Il se serait trouvé alors exempté des terrifiants souvenirs qui affligeaient sa conscience.
Des larmes jaillissant de ses yeux, il caressait Celse, le réconfortant...
Quelques heures ont passé, marquées par l'attente et la torture mentale quand tous les prisonniers ont reçu l'ordre de bouger.
Les grilles ouvertes, ils sont sortis en petit groupe sous les cris des gardes qui crachaient des menaces et des insultes. Les plus forts étaient menottes portant de larges blessures aux poignets, mais pour la plupart il s'agissait de malades fatigués, de femmes sous- alimentées, d'enfants squelettiques et de vieux tremblants.
Même ainsi, tous les prisonniers souriaient, contents... C'est qu'ils retournaient au soleil et à l'air pur de la nature. Le vent frais de la voie publique les ranima...
Celse sentit alors une fabuleuse sensation d'énergies le raviver. Il retrouva sa bonne humeur et guidait son père avec sa tendresse de toujours. Influencé par le sublime espoir qui transparaissait du visage de tous les compagnons, il révéla à l'aveugle la joie rayonnante et générale qui régnait.
Personne n'ignorait ce qui les attendait.
Ils savaient que tel un troupeau acheminé à l'abattoir, ils ne devaient s'attendre à rien d'autre qu'à l'extrême sacrifice. Mais révélant leur certitude en une vie plus élevée, les chrétiens avançaient calmement la tête haute, l'humilité et le pardon s'exprimaient sur leur visage ; vision si étrange face aux paroles narquoises des soldats, véritables bouchers endurcis dans l'antre de la mort.

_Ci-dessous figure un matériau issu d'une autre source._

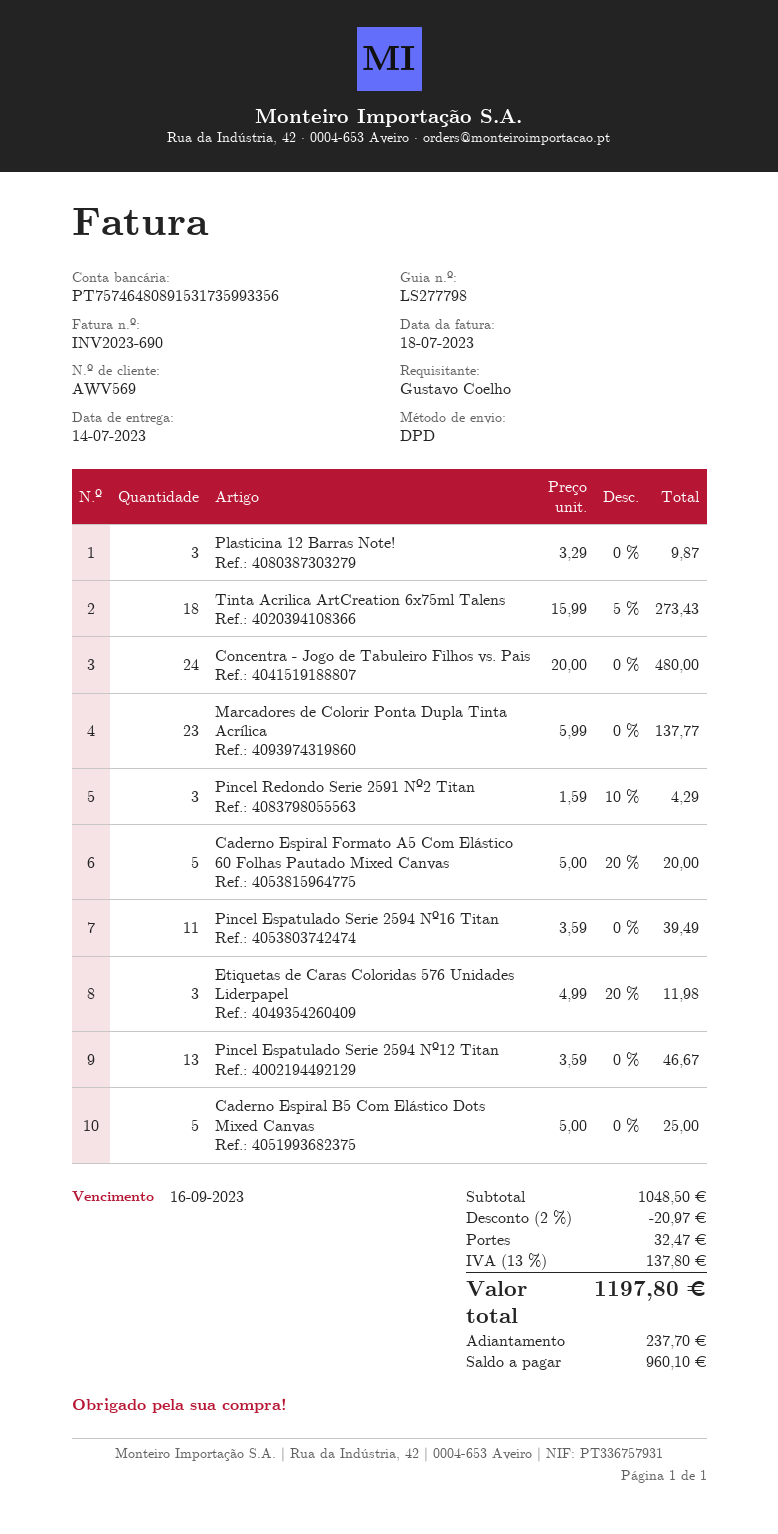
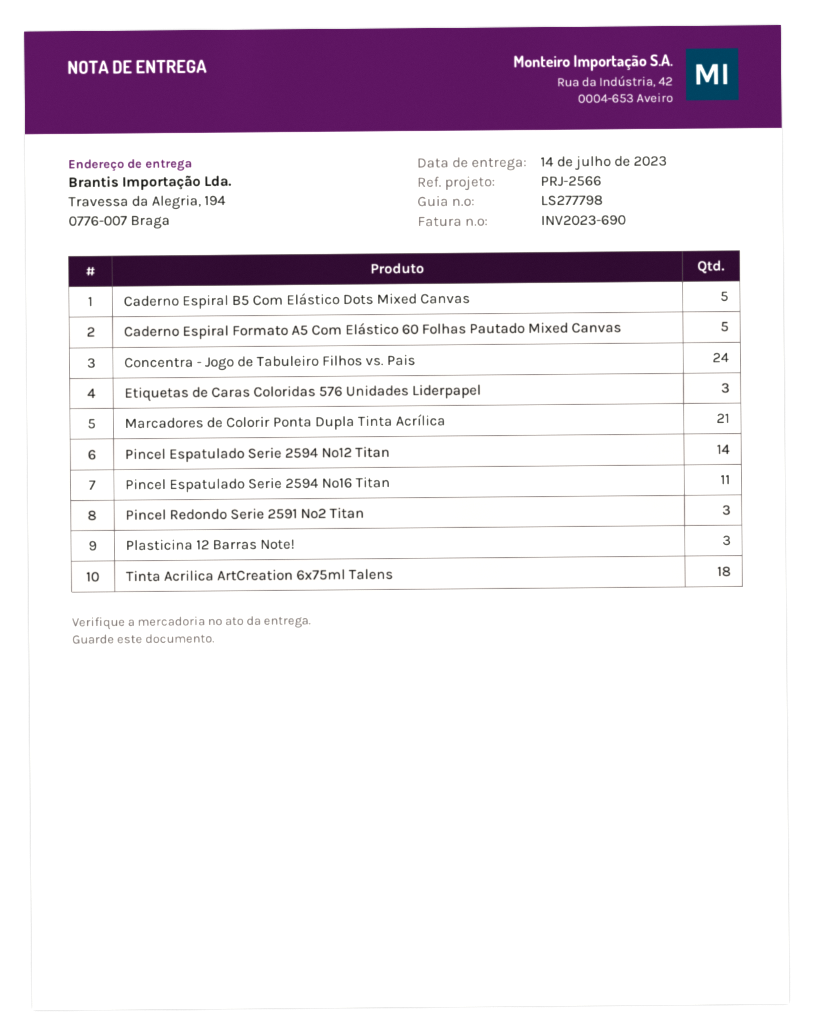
Marcadores de Colorir Ponta Dupla Tinta Acrílica: 23 -> 21
Pincel Espatulado Serie 2594 Nº12 Titan: 13 -> 14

Après la marche forcée, ils se sont approchés de l'amphithéâtre où l'immonde enceinte les attendait pour le spectacle nocturne.
Ébloui, Celse a balayé l'Amphithéâtre Flavien24 du regard qui s'érigeait imposant après la précieuse restauration réalisée à la demande d'Alexandre Sévère.
(24) N.T. : Le Colisée ou Amphithéâtre Flavien
La façade sur quatre niveaux présentait sur les trois premiers niveaux des demi- colonnes doriques, ioniques et corinthiennes entre lesquelles s'ouvraient des arcades qui abritaient sur les deux étages intermédiaires des statues de toute beauté. Ce monument architectural était emprunt d'une austère grandeur.
Des voitures somptueuses, des litières, des quadriges et des biges encerclaient le bâtiment.
Quiconque observant fortuitement un tel colosse qui pourrait immortaliser la gloire d'une race, n'aurait pu soupçonner que là, un grand peuple y cultivait l'oisiveté et l'orgie, la brutalité et la mort.
Un tribun à la physionomie exécrable lut quelques lignes proclamant la sentence des condamnés du jour, alors que des prétoriens au cœur endurci menaçaient les vieillards qui avançaient trop lentement en direction du supplice.
Les partisans de l'Évangile, néanmoins, semblaient extrêmement lointains du tableau qui inspirait la révolte et la souffrance.